Founding, directing and teaching in the Semester in Dialogue over the last 12 years has easily been the most affecting experience of my working life. The opportunity to mentor, to get to know hundreds of extraordinary students and provide a platform through which they could envision their own futures, has been beyond priceless.

The Semester has introduced me to the cornucopia of characters that make our region thrive, as we’ve had well over 500 community members in as dialogue guests. Urban planners and oil company CEO’s, government officials and anti-poverty activists, First Nations leaders and poets, they and so many others have graced our dialogue table. Their generosity with their time and willingness to interact has motivated our students to do more in the world than they thought they could, and provided role models for how to construct and effective and satisfying life.

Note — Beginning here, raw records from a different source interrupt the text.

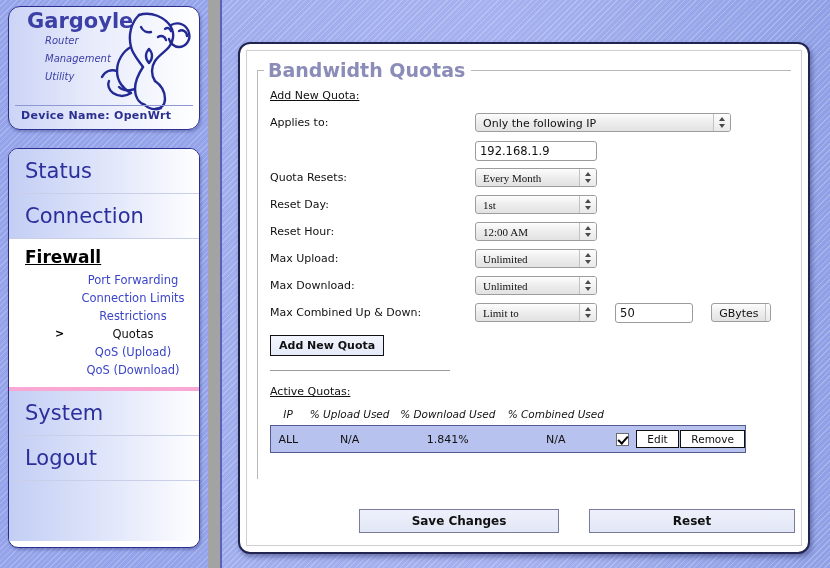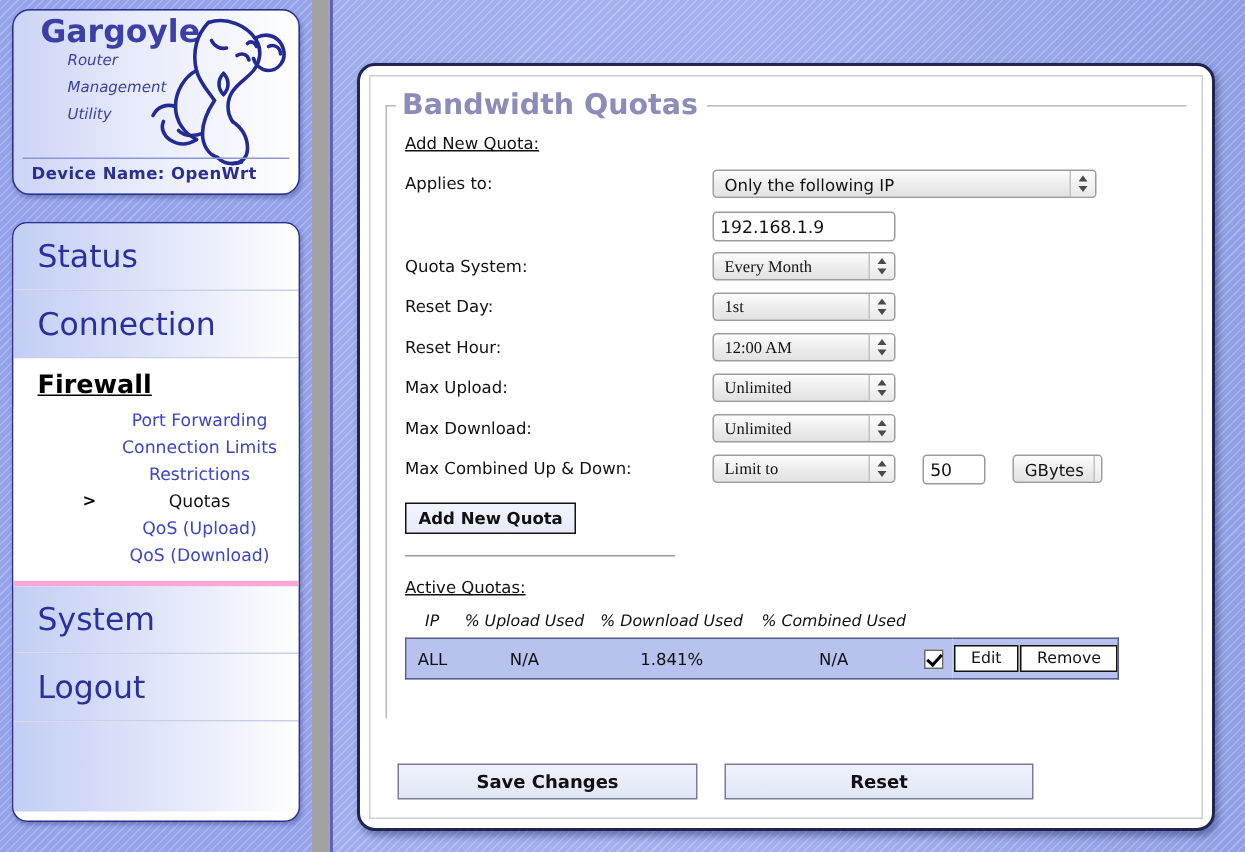"Quota System:" div.flabel { text: System -> Resets }
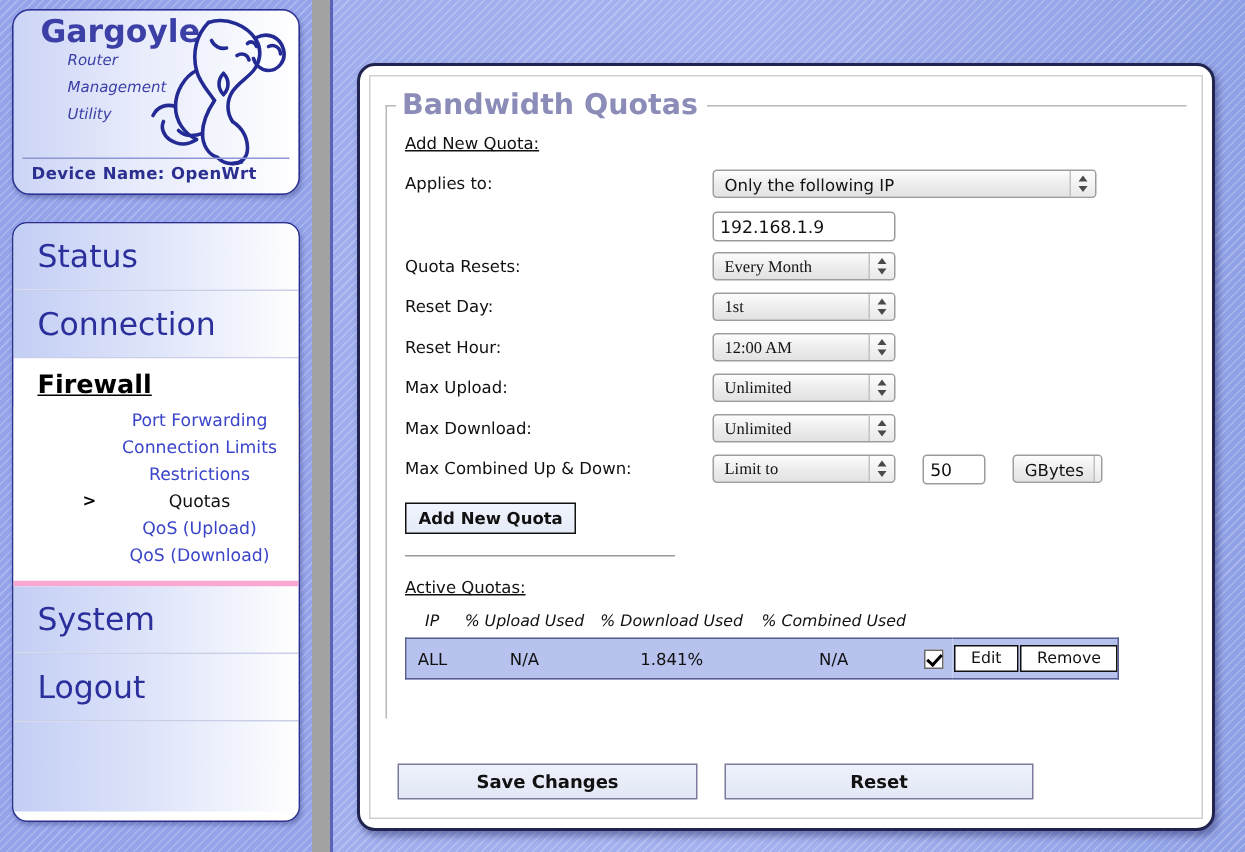"50" input.num { width: 42px -> 78px }
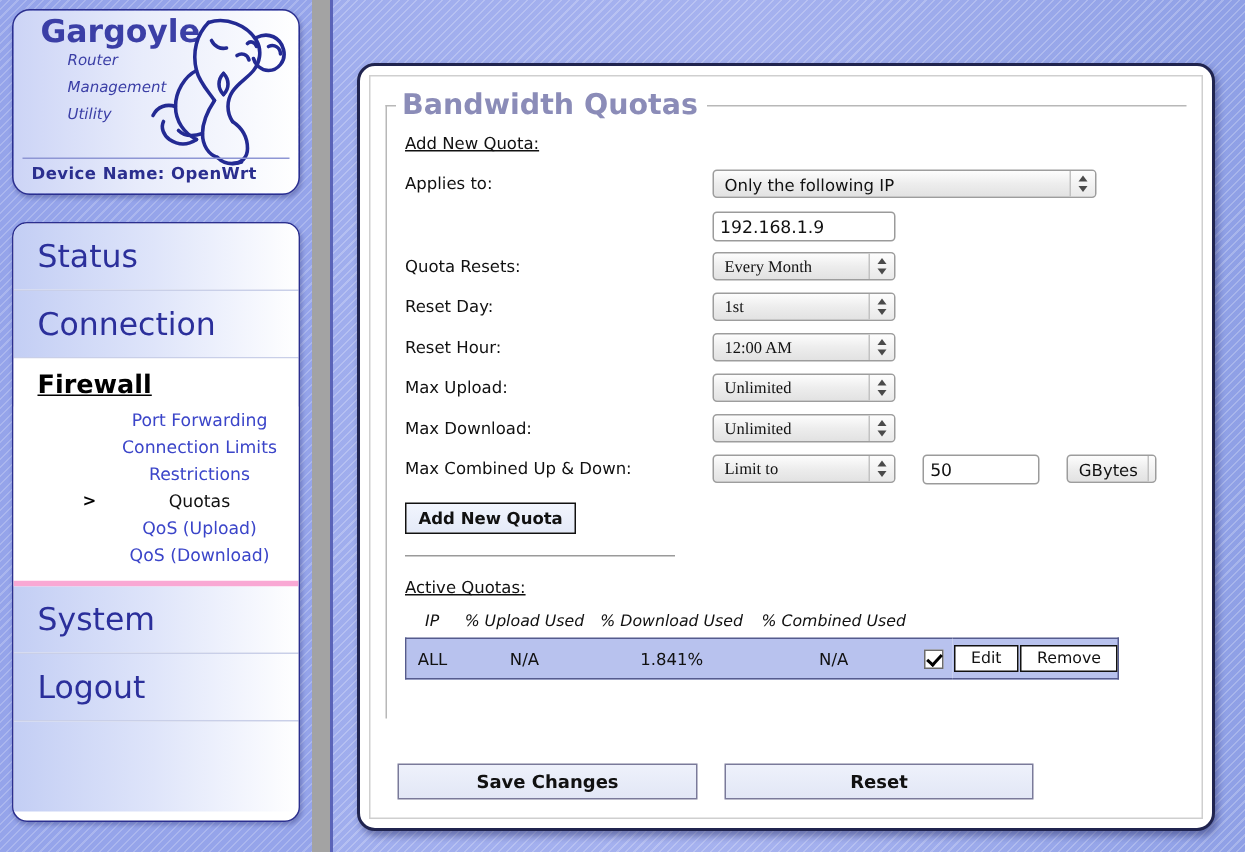"Save Changes" #bottom-bar { gap: 18px -> 30px; justify-content: none -> flex-end }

I often joke that the Semester in Dialogue might be renamed “Making the World a Better Place,” as we admonish our students to treat their semester as an opportunity to give back to the community and make some positive change happen to the world outside their education.

There’s a Hebrew phrase “Tikkun Olam,” roughly translated as healing or repairing the world, and it’s that spirit that has guided me these many years in the Semester. I have no illusions that I can take much credit for world-healing, but I do know that our students can. The world is indeed better off with the projects, accomplishments and contributions our students have made through their Semester in Dialogue work.

My greatest satisfaction has been through the hundreds of students who found their voice and became more fully themselves through the Semester in Dialogue, who began to think more expansively about how much they could do, grew their motivation to have a positive impact on the world around them and developed skills to be effective agents for change.

I’m not really leaving, but still: all of you involved in the Semester have meant the world to me, and I can’t tell you enough how grateful I am to those many of you who have shared the journey.